We have no soldiers under the command of the (Imperial) Commander-in-Chief ... Sendai and Yonezawa have submitted appeals, and they are probably working with Aizu ... therefore we should go to Kyoto, and describe the situation in the north, viewing all in Ōu (Mutsu and Dewa) as enemies ...
— Sera Shūzō

Naturally, the Sendai men were outraged that they too were to be punished despite their cooperation.
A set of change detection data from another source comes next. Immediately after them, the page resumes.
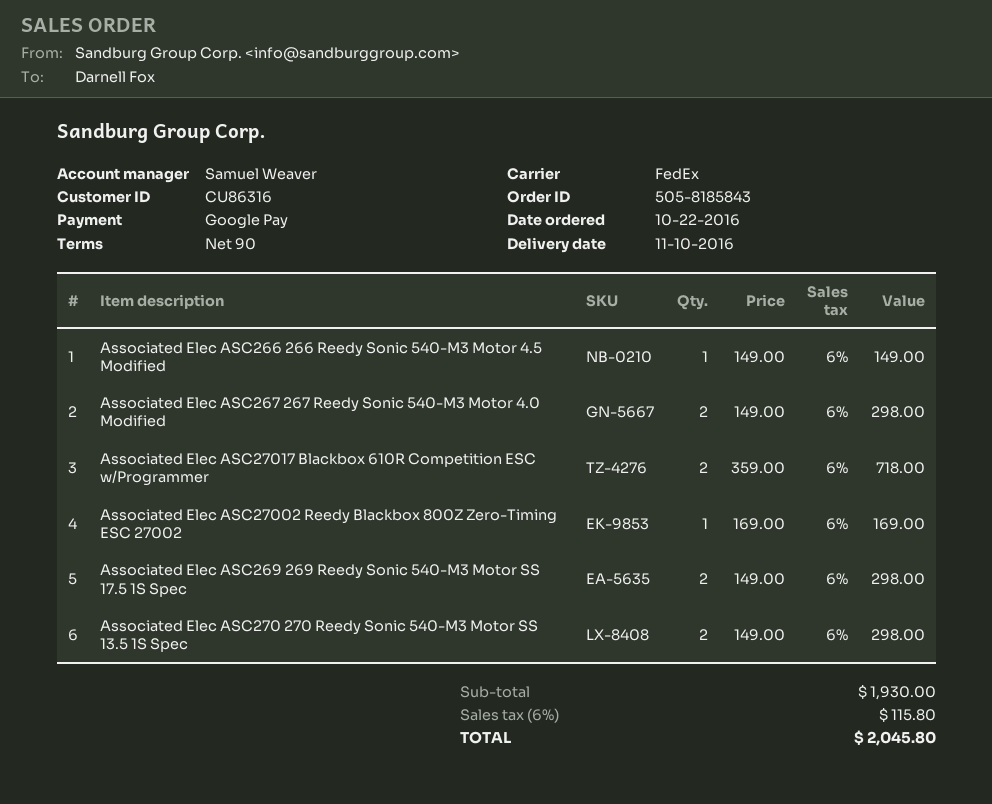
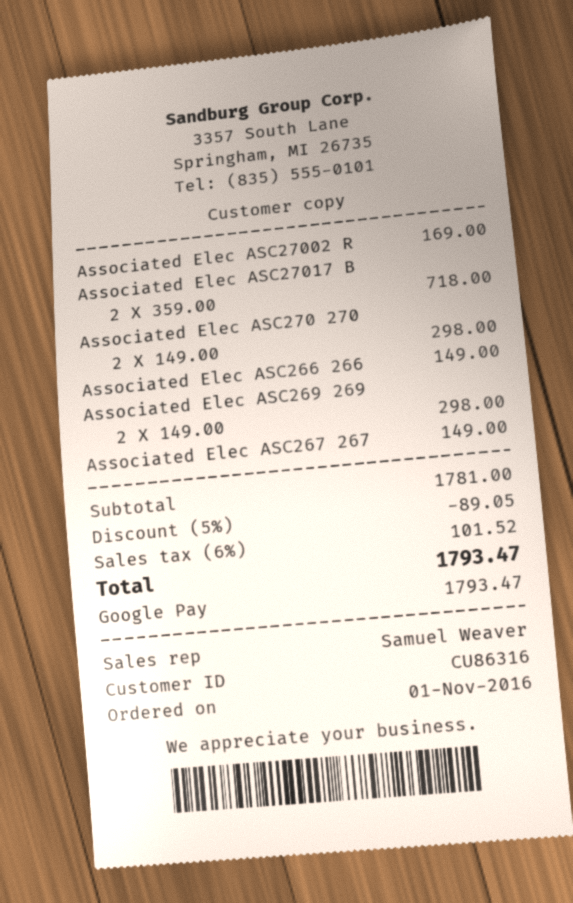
order date: 2016-10-22 -> 2016-11-01
Associated Elec ASC267 267 Reedy Sonic 540-M3 Motor 4.0 Modified: 2 x 149.00 = 298.00 -> 1 x 149.00 = 149.00
subtotal: 1930.00 -> 1781.00
discount: none -> 5% = 89.05
tax: 6% = 115.80 -> 6% = 101.52
total: 2045.80 -> 1793.47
A group of these men killed Sera, and pushed ahead with Sendai sponsorship of a northern coalition of domains. This became the Ōuetsu Reppan Dōmei.

==After Boshin==
The Sendai domain was punished for its actions against the imperial army in the Boshin War, though not as severely as Aizu. Sendai's holdings were reduced; it was also made the center of the new government's operations in the north. Shiroishi Castle was also taken from Sendai, and given to the Nanbu clan which had been newly moved from Morioka Castle.

As with all others, the Sendai domain was abolished in 1871, by the haihan chiken order.